## Records for the exercise
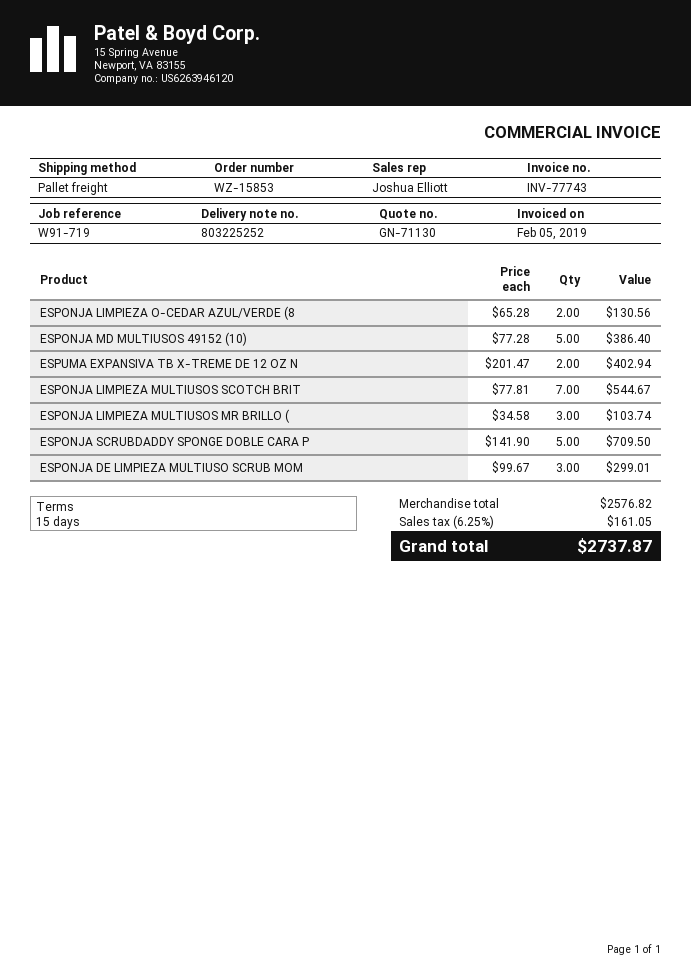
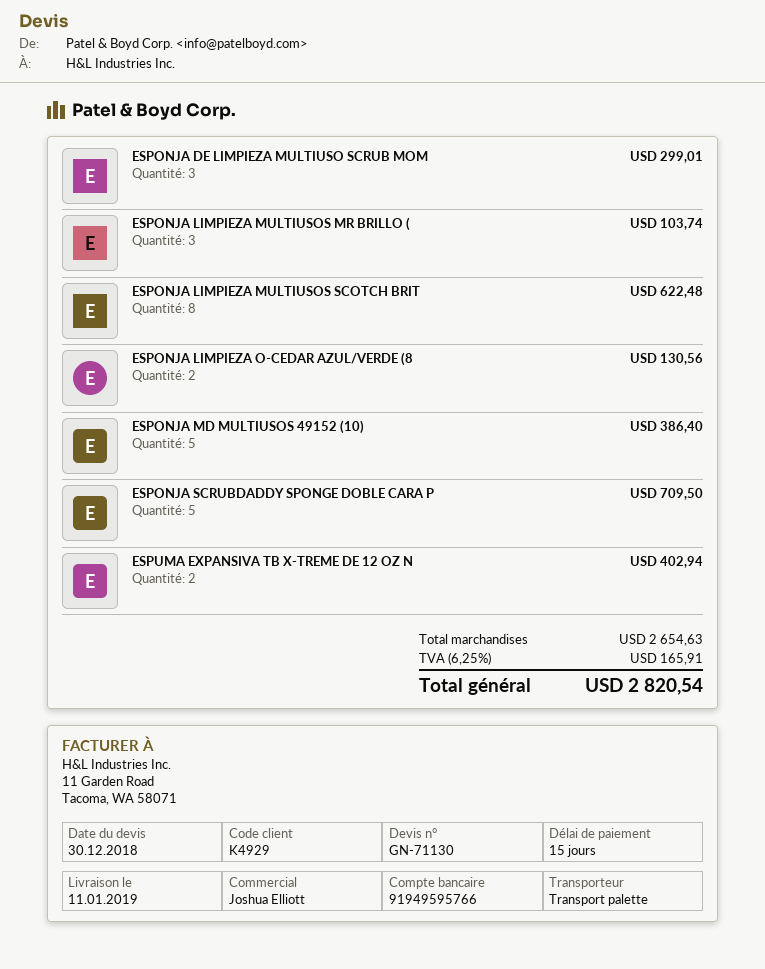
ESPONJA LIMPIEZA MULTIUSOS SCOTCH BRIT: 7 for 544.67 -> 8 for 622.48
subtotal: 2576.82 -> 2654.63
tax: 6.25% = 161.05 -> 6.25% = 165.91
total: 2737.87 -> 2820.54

* * *

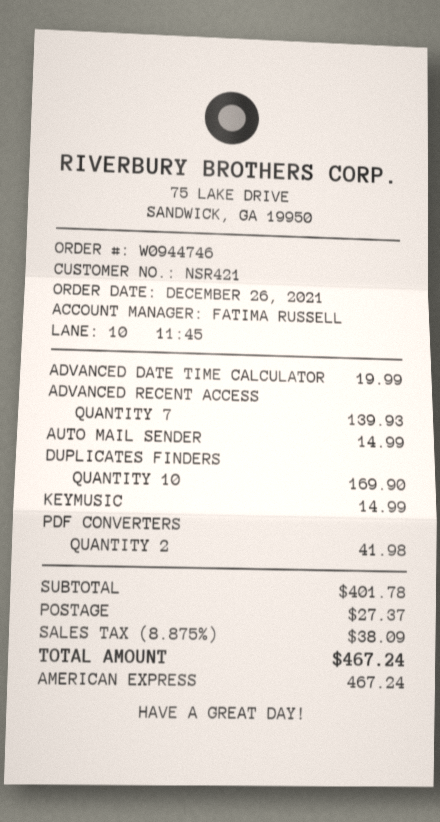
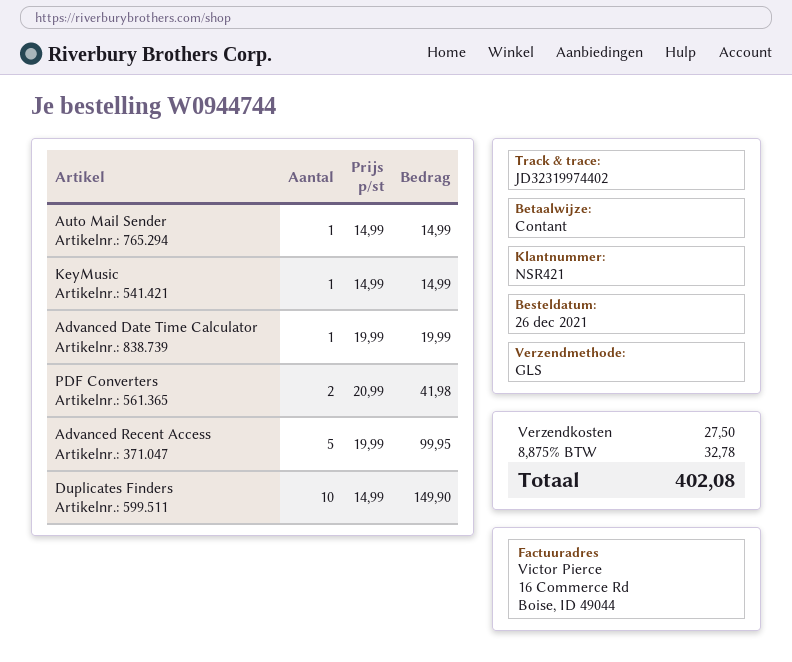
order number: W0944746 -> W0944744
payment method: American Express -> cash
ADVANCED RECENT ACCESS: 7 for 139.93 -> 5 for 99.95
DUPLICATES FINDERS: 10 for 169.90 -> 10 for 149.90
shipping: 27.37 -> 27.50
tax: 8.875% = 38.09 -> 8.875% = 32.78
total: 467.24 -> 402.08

## Work item
Write out, from the lines above, only those from the line with "shipping: 27.37 -> 27.50" to the line with "total: 467.24 -> 402.08", exactly as given, including the first and the last.

## Output for this task
shipping: 27.37 -> 27.50
tax: 8.875% = 38.09 -> 8.875% = 32.78
total: 467.24 -> 402.08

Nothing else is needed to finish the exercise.